ALL OF THIS BEGS a chicken-and-egg question. Does lower socioeconomic status cause health problems, or do health problems cripple a family in its effort to move up? For now, the answer largely depends on whether you ask an economist or a doctor. What’s clear is that health problems can and do make middle-class people “fall from grace,” as Shapiro puts it.

The bubbly young nurse reverently dabbing Dad’s drool could have no idea how precipitous his plummet had been. Long gone was the house, the car, the medical practice. He’d had neither enough resources nor enough time in the workplace to build a retirement nest egg, so in his final years he lived on Social Security disability insurance. All of his long hours, shuttling back and forth between his office and this hospital, ultimately failed to change our family’s class fate much.
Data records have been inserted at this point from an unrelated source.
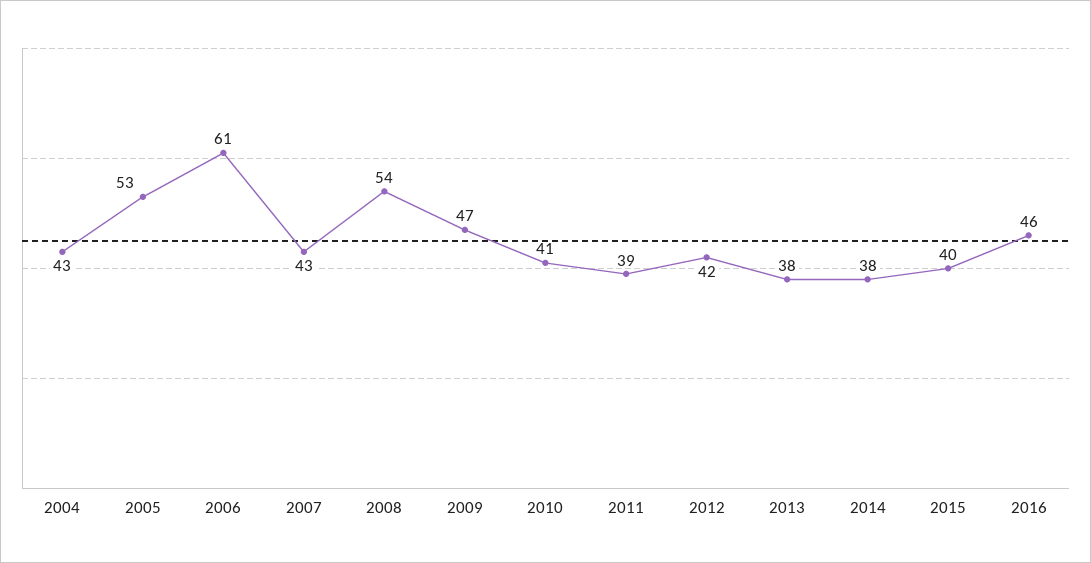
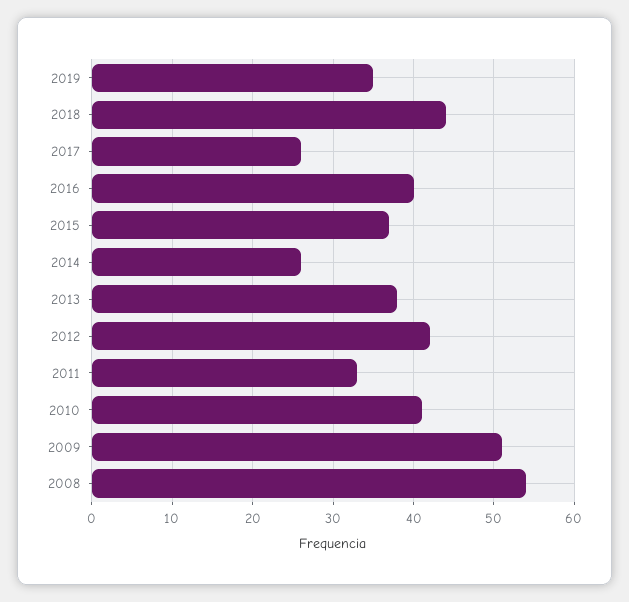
2004: 43 -> none
2005: 53 -> none
2006: 61 -> none
2007: 43 -> none
2009: 47 -> 51
2011: 39 -> 33
2014: 38 -> 26
2015: 40 -> 37
2016: 46 -> 40
2019: none -> 35
2018: none -> 44
2017: none -> 26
At least we held our ground: Troy and Grandma got my father to college, and my parents did the same for us. But none of us will take part in the historic wealth transfer now under way in America: According to another study Shapiro likes to cite, parents will pass on a total of more than $10 trillion to their adult kids between 1990 and 2040. My brother and I, like our dad, tally a different inheritance—a zeal for learning, a willful temperament, and a boundless ambition to climb at least a little farther up the success ladder than the old man made it.